→ **What you are asked to do**
Using the data below, return word for word every line from the one holding "align-items: center ->" down to the one holding "left: 170px ->". Leave pictures out.

→ **Data for the task**

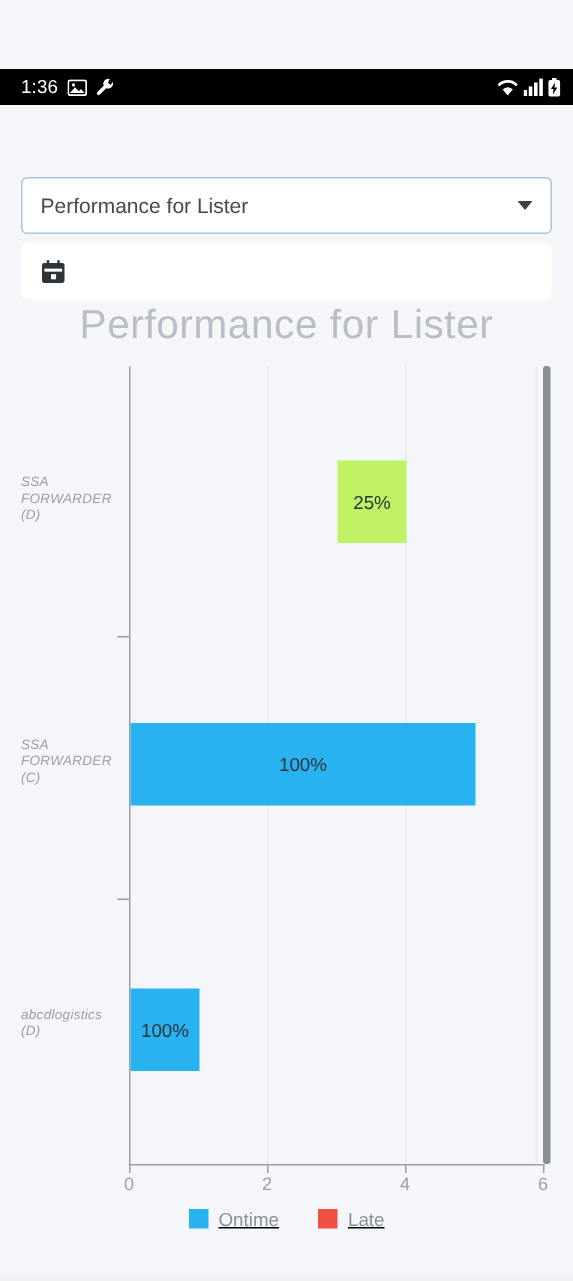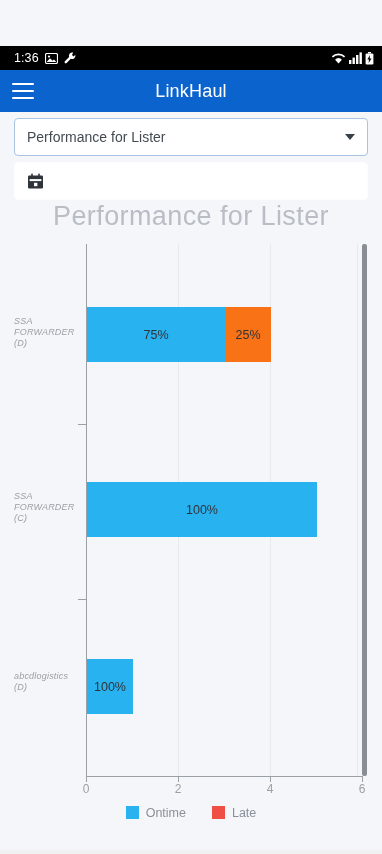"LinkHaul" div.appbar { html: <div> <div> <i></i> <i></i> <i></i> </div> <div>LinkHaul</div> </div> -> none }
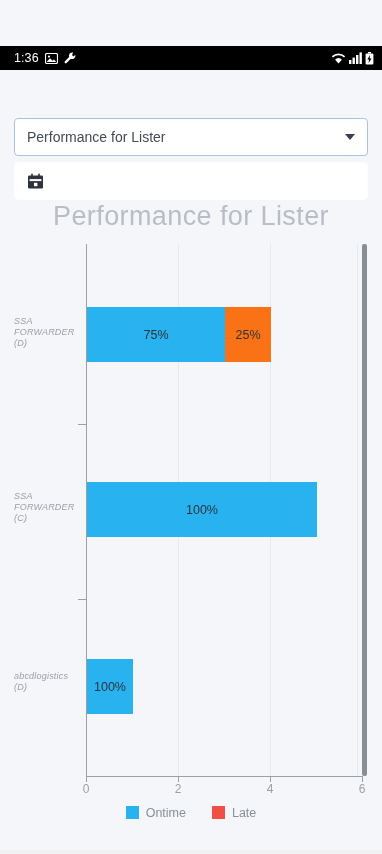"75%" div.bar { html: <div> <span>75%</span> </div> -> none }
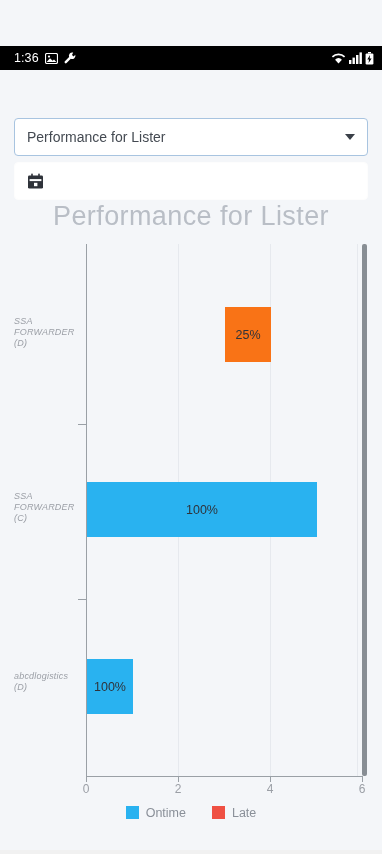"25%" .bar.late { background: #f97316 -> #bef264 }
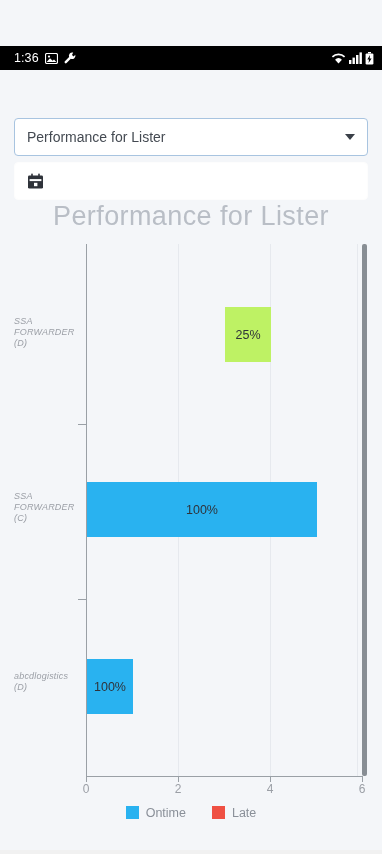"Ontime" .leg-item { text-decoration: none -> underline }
...
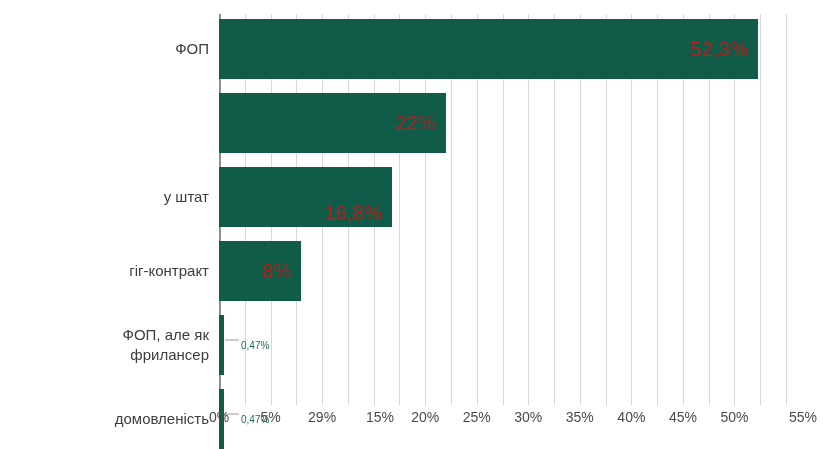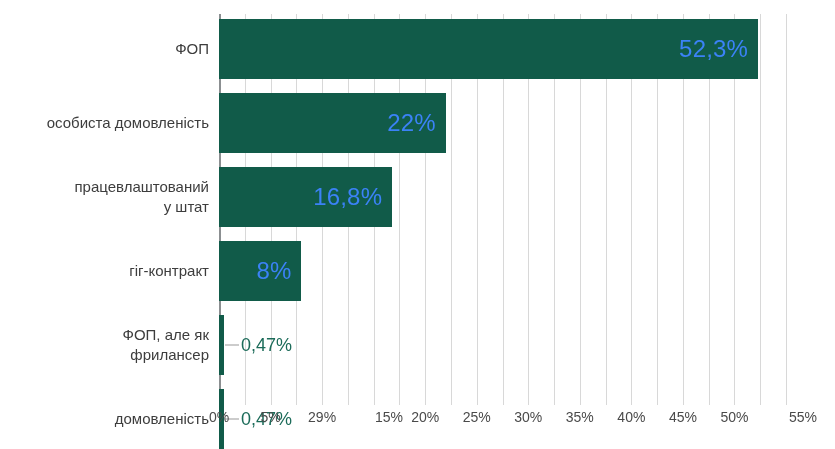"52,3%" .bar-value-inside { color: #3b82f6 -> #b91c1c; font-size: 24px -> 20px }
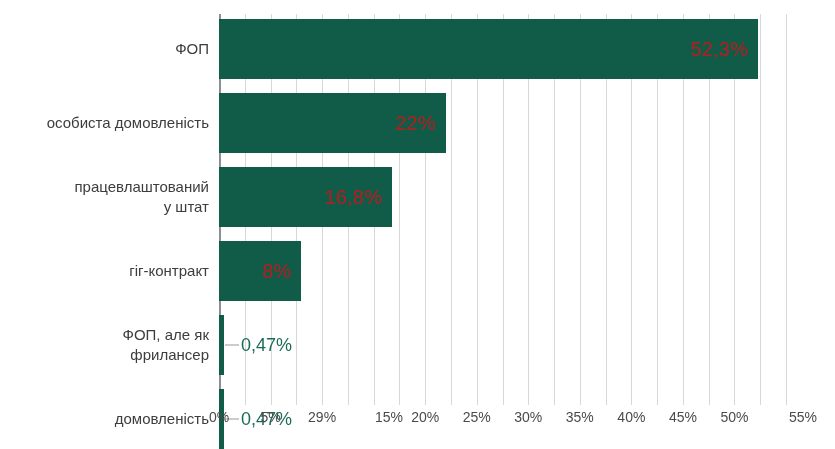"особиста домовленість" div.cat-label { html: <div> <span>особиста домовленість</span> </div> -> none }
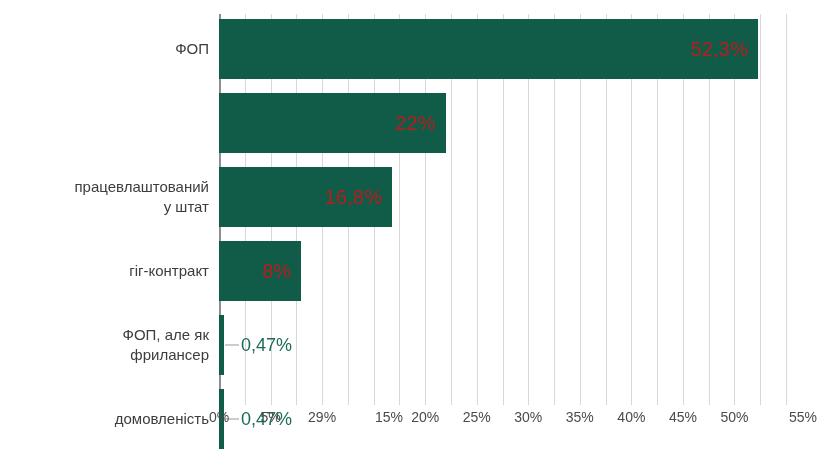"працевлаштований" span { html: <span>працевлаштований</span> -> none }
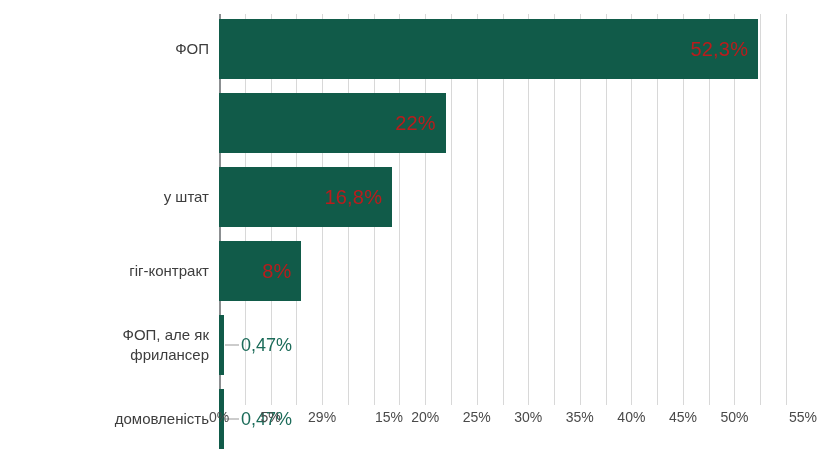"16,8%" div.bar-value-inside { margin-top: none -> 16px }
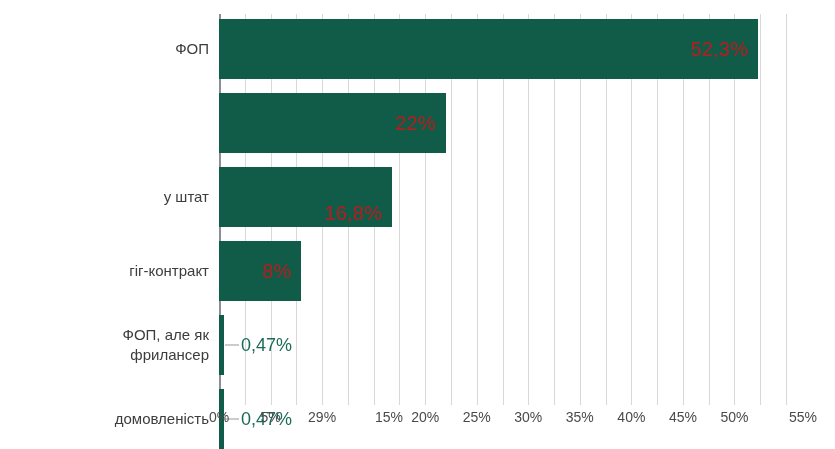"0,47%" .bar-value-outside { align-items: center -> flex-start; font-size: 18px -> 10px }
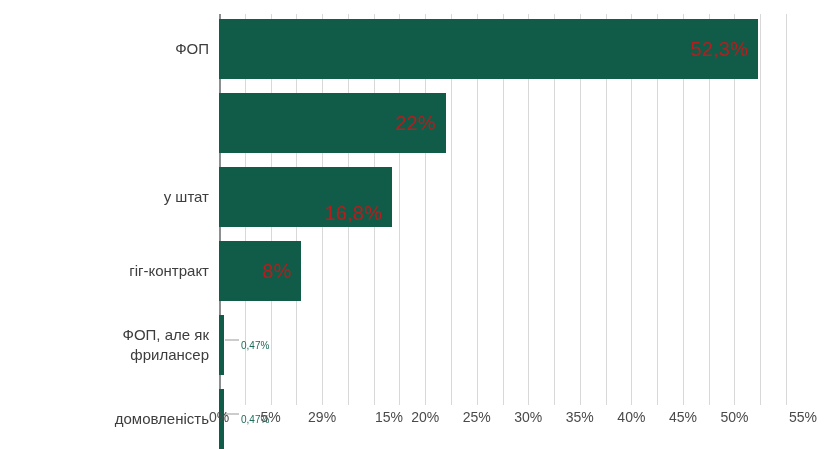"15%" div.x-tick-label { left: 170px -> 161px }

→ **Expected answer**
"0,47%" .bar-value-outside { align-items: center -> flex-start; font-size: 18px -> 10px }
"15%" div.x-tick-label { left: 170px -> 161px }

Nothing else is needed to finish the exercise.